Mining association rules from COVID-19 related twitter data to discover word patterns, topics and inferences

Inf Syst. 2022 Nov:109:102054. doi: 10.1016/j.is.2022.102054. Epub 2022 Apr 25.

Abstract

This work utilizes data from Twitter to mine association rules and extract knowledge about public attitudes regarding worldwide crises. It exploits the COVID-19 pandemic as a use case, and analyzes tweets gathered between February and August 2020. The proposed methodology comprises topic extraction and visualization techniques, such as WordClouds, to form clusters or themes of opinions. It then uses Association Rule Mining (ARM) to discover frequent wordsets and generate rules that infer to user attitudes.
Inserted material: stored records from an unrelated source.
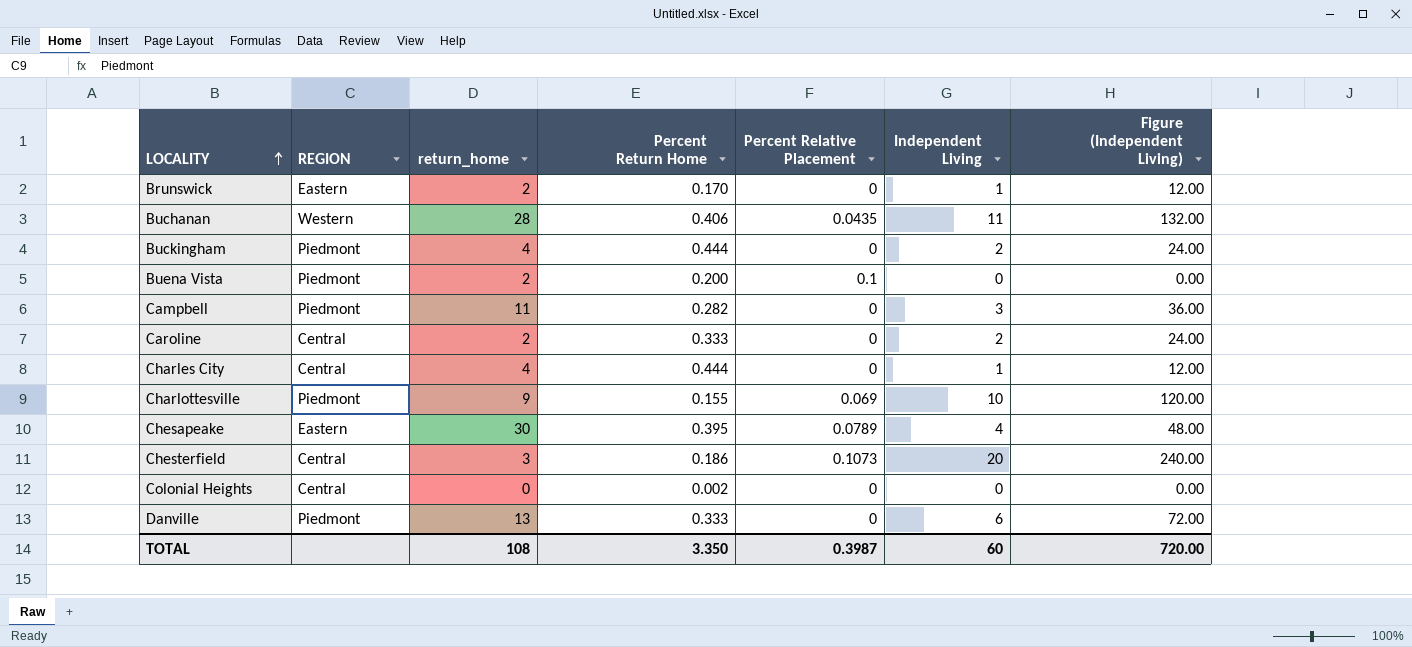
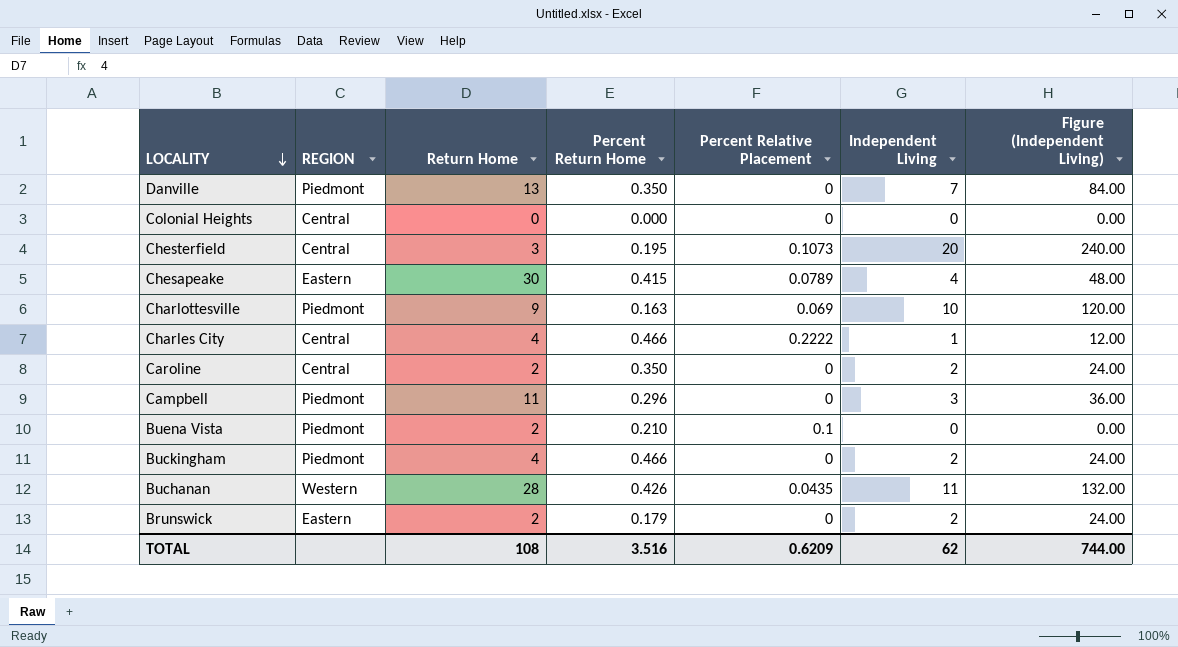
row order: LOCALITY ascending -> LOCALITY descending
column name: return_home -> Return Home
Danville | Percent Return Home: 0.333 -> 0.350
Danville | Independent Living: 6 -> 7
Danville | Figure (Independent Living): 72.00 -> 84.00
Colonial Heights | Percent Return Home: 0.002 -> 0.000
Chesterfield | Percent Return Home: 0.186 -> 0.195
Chesapeake | Percent Return Home: 0.395 -> 0.415
Charlottesville | Percent Return Home: 0.155 -> 0.163
Charles City | Percent Return Home: 0.444 -> 0.466
Charles City | Percent Relative Placement: 0 -> 0.2222
Caroline | Percent Return Home: 0.333 -> 0.350
Campbell | Percent Return Home: 0.282 -> 0.296
Buena Vista | Percent Return Home: 0.200 -> 0.210
Buckingham | Percent Return Home: 0.444 -> 0.466
Buchanan | Percent Return Home: 0.406 -> 0.426
Brunswick | Percent Return Home: 0.170 -> 0.179
Brunswick | Independent Living: 1 -> 2
Brunswick | Figure (Independent Living): 12.00 -> 24.00
TOTAL | Percent Return Home: 3.350 -> 3.516
TOTAL | Percent Relative Placement: 0.3987 -> 0.6209
TOTAL | Independent Living: 60 -> 62
TOTAL | Figure (Independent Living): 720.00 -> 744.00

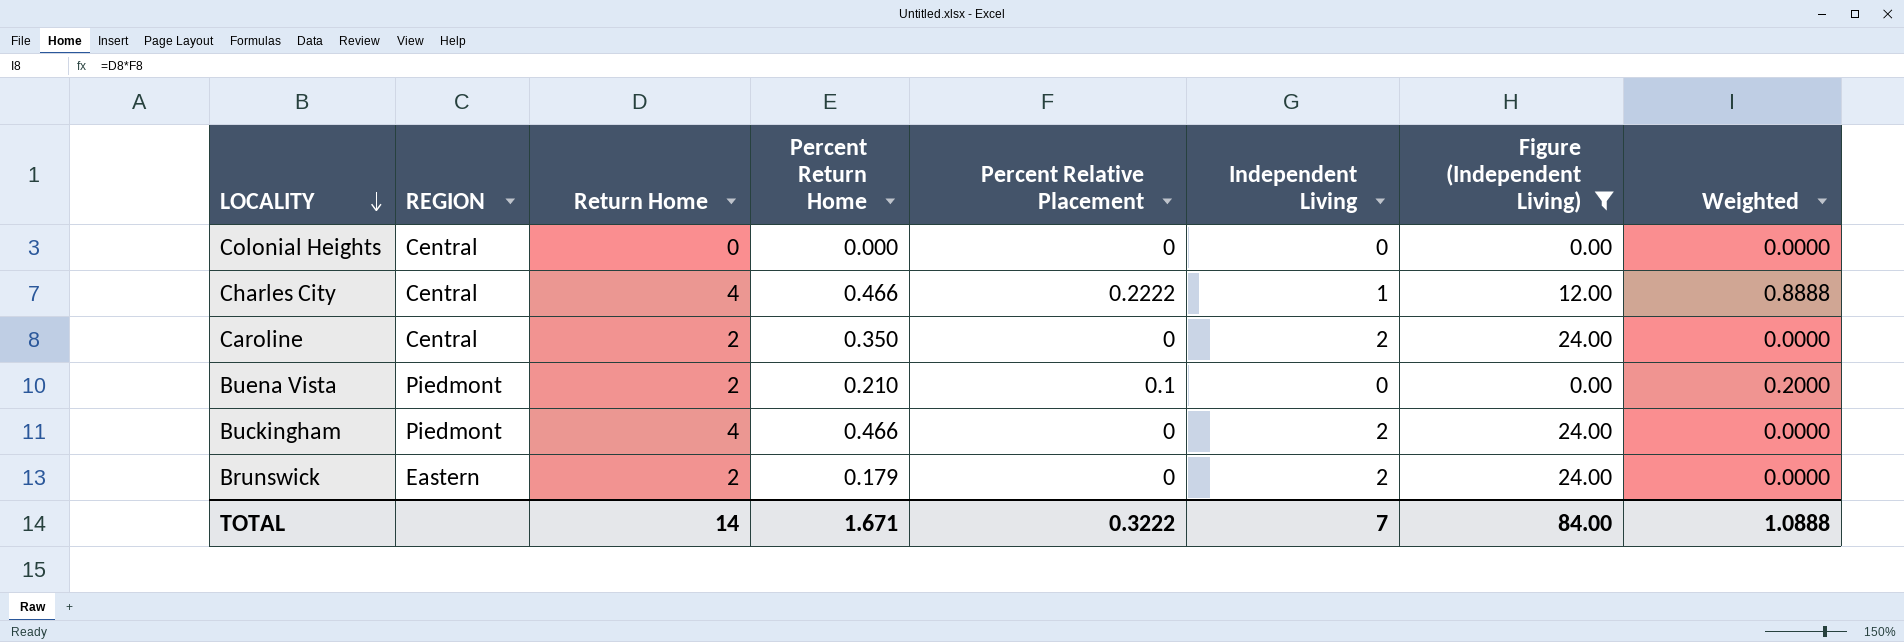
filter: none -> Figure (Independent Living) <= 24.00
column Weighted | formula: none -> [Return Home] * [Percent Relative Placement]
TOTAL | Return Home: 108 -> 14
TOTAL | Percent Return Home: 3.516 -> 1.671
TOTAL | Percent Relative Placement: 0.6209 -> 0.3222
TOTAL | Independent Living: 62 -> 7
TOTAL | Figure (Independent Living): 744.00 -> 84.00

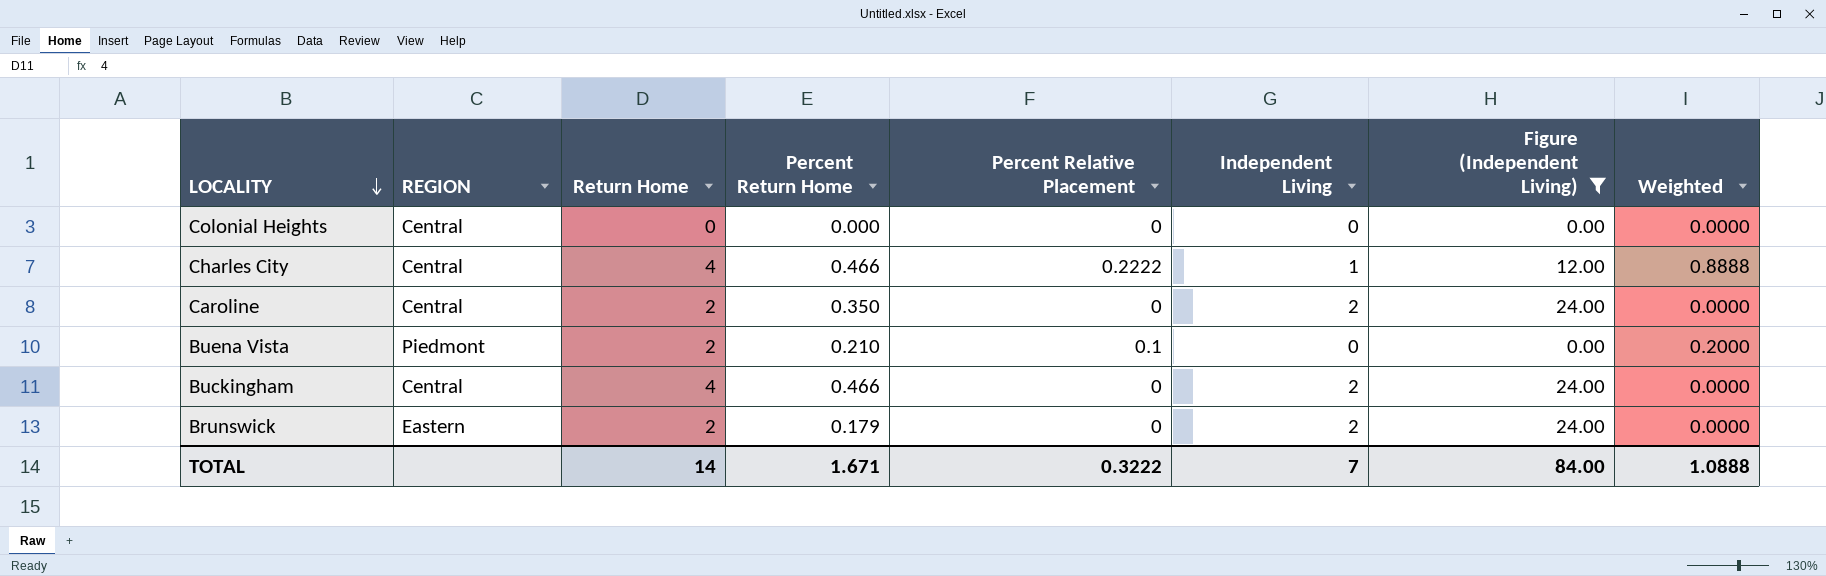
Buckingham | REGION: Piedmont -> Central

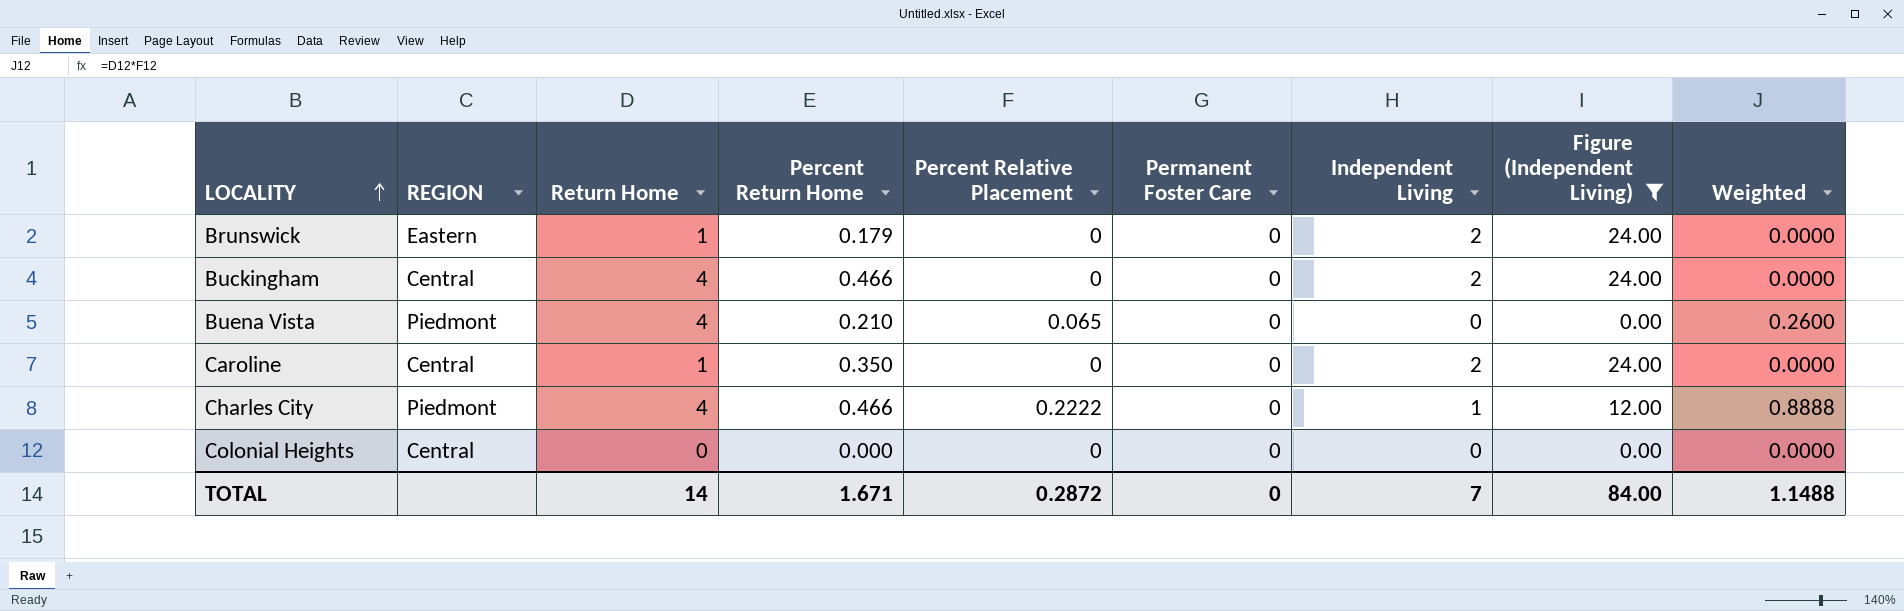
row order: LOCALITY descending -> LOCALITY ascending
column Permanent Foster Care | position: none -> 6
Brunswick | Return Home: 2 -> 1
Buena Vista | Return Home: 2 -> 4
Buena Vista | Percent Relative Placement: 0.1 -> 0.065
Buena Vista | Weighted: 0.2000 -> 0.2600
Caroline | Return Home: 2 -> 1
Charles City | REGION: Central -> Piedmont
TOTAL | Percent Relative Placement: 0.3222 -> 0.2872
TOTAL | Weighted: 1.0888 -> 1.1488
The goal is to utilize ARM as a postprocessing technique to enhance the output of any topic extraction method. Therefore, only strong wordsets are stored after discarding trivia ones. We also employ frequent wordset identification to reduce the number of extracted topics. Our findings showcase that 50 initially retrieved topics are narrowed down to just 4, when combining Latent Dirichlet Allocation with ARM. Our methodology facilitates producing more accurate and generalizable results, whilst exposing implications regarding social media user attitudes.

Keywords: Association rule mining; COVID-19; Data mining; Social media; Topic extraction.